Sinn Féin’s spokesperson on Housing Eoin Ó Broin has said he is drafting a new piece of defective blocks legislation to meet homeowners’ needs.
The legislation is being prepared for introduction in six months’ time, which is as soon as Oireachtas rules allow following the passing of the government’s current bill.
Deputy Ó Broin said his scheme will “fix all the inadequacies in the government’s legislation that will continue to be in the new scheme if the regulations in the new scheme are not gotten right.”
Deputy Ó Broin was speaking after a visit to Donegal on Monday where he visited three crumbling Mica homes. The homes, he said, had shocking levels of damp and posed very real health and safety dangers to residents.
“I’ve seen the videos and the photographs, I’ve spoken at length with affected homeowners, but there is nothing as impactful as going into someone’s home and seeing the damage,” Deputy Ó Broin told Donegal Daily.
Deputy Pearse Doherty, Deputy Eoin O Broin and Deputy Padraig Mac Lochlainn at a home on Inch Island
He visited a Letterkenny family that had to abandon their kitchen and a bedroom because of internal dampness. The inner leaf of the brick is so damp and deteriorating that the family can no longer use any of the electrics in the kitchen because it shorts the entire electrics in the house.
“I have experience of extreme damp and mould in 1930s and 1940s flat complexes in Dublin, even those pale in comparison to the houses I was in yesterday,” Deputy Ó Broin said.
He also visited two neighbours in Buncrana. One of them, he said, was a woman in her early 70s who received an engineers’ report this week recommending full demolition and rebuild.

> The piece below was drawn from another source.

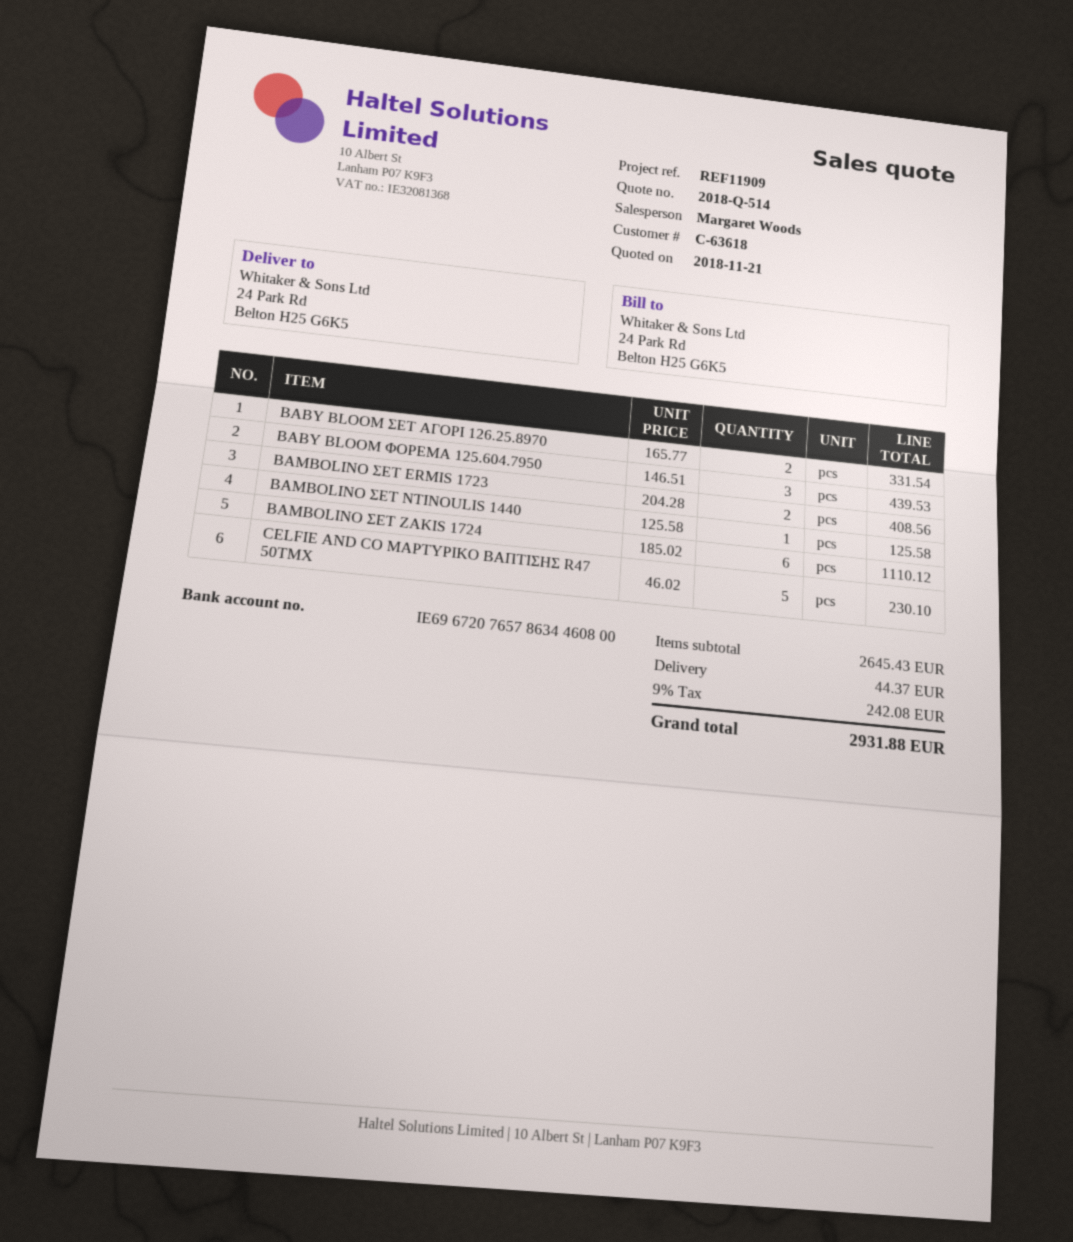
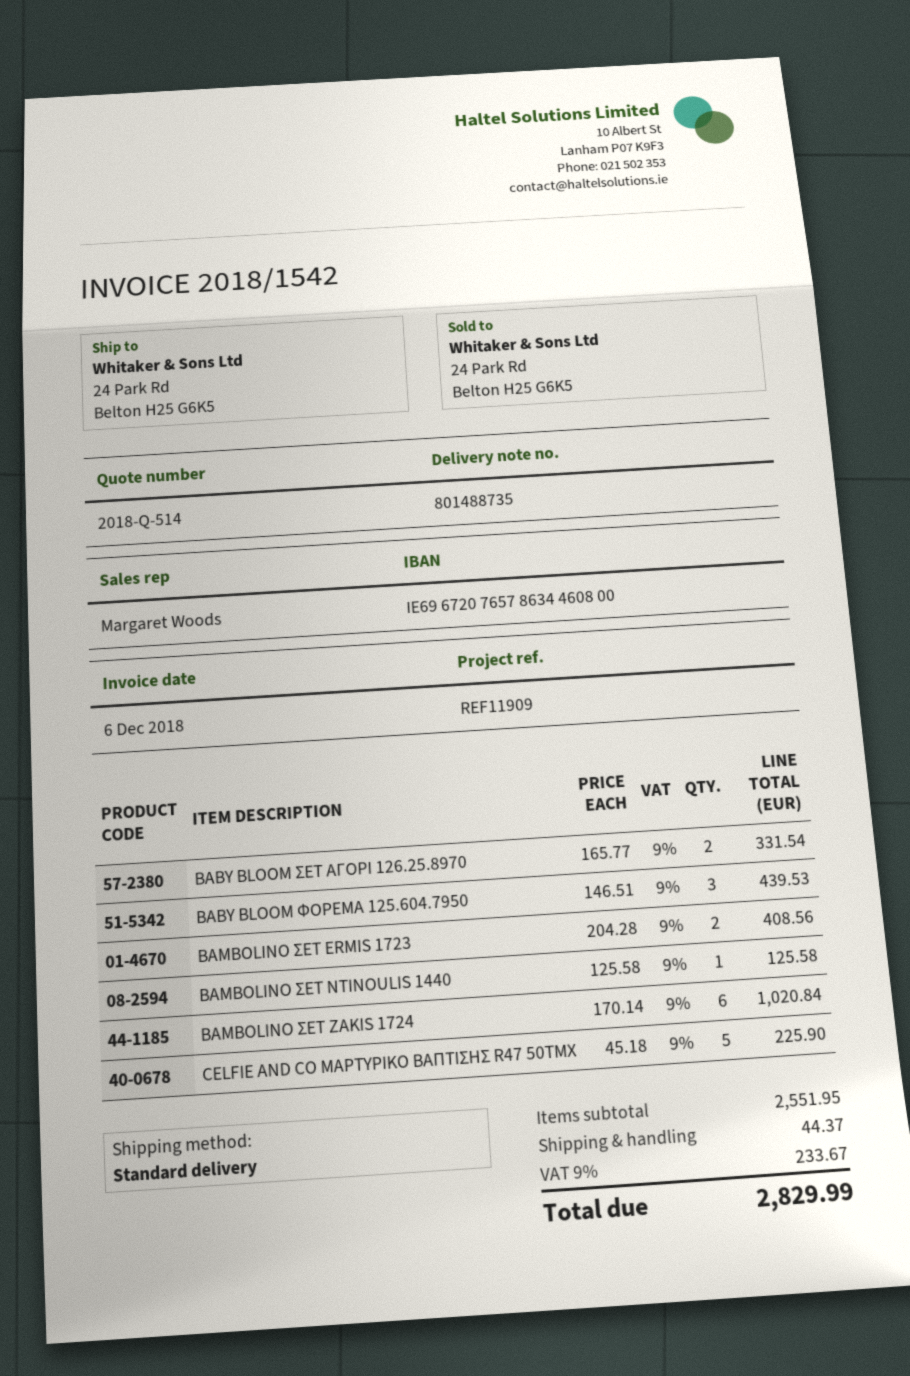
BAMBOLINO ΣΕΤ ZAKIS 1724: 6 x 185.02 = 1110.12 -> 6 x 170.14 = 1020.84
CELFIE AND CO ΜΑΡΤΥΡΙΚΟ ΒΑΠΤΙΣΗΣ R47 50TMX: 5 x 46.02 = 230.10 -> 5 x 45.18 = 225.90
subtotal: 2645.43 -> 2551.95
tax: 9% = 242.08 -> 9% = 233.67
total: 2931.88 -> 2829.99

“The woman was hardly able to speak without crying because of the huge impact of not knowing is there going to be a scheme that will fund full like-for-like replacement or will she be €10,000, €20,000, €30,000 or €40,000 short under the new scheme,” Deputy Ó Broin said.
Deputy Ó Broin, his Donegal-based colleague Padraig Mac Lochliann TD and local Sinn Féin councillors brought homeowners’ concerns before a meeting with senior housing officials in Donegal County Council yesterday. The cumbersome application process and the restrictive nature of IS 465 were among the main issues discussed. From the meeting, Deputy Ó Broin said he will be writing to the Minister for Housing today to seek interim government guidelines for engineers when there is a dispute between an engineers’ report and IS 465, which only allows demolition and rebuild in very specific circumstances.
Deputy Eoin O Broin with Cllr Terry Crossan, Cllr Gerry McMonagle, Cllr Albert Doherty and Deputy Padraig Mac Lochlainn
Deputy Ó Broin said that the 80 amendments proposed by Mica/Pyrite groups for the government’s enhanced Mica scheme will form the skeleton of his legislation.
“We want to take our lead from the affected homeowners in the counties who have been working hard to reach a compromise on an acceptable scheme,” he said.
“Not only do we want to fix all the defects in the government’s bill but we want to make sure our legislation is high quality and fit for purpose.”
Deputy Ó Broin said the scheme will address key issues such as the SCSI square footage rates, no-penalty downsizing, the damage threshold and provide for a fully-independent appeals process.
Deputy Ó Broin’s visit to Donegal was part of a series of constituency visits he is conducting to explore housing and homelessness issues on a local level. He also met with the North West Simon to discuss the housing crisis in the county and visited the Cathedral Quarter in Letterkenny ahead of the Special Conference on Dereliction.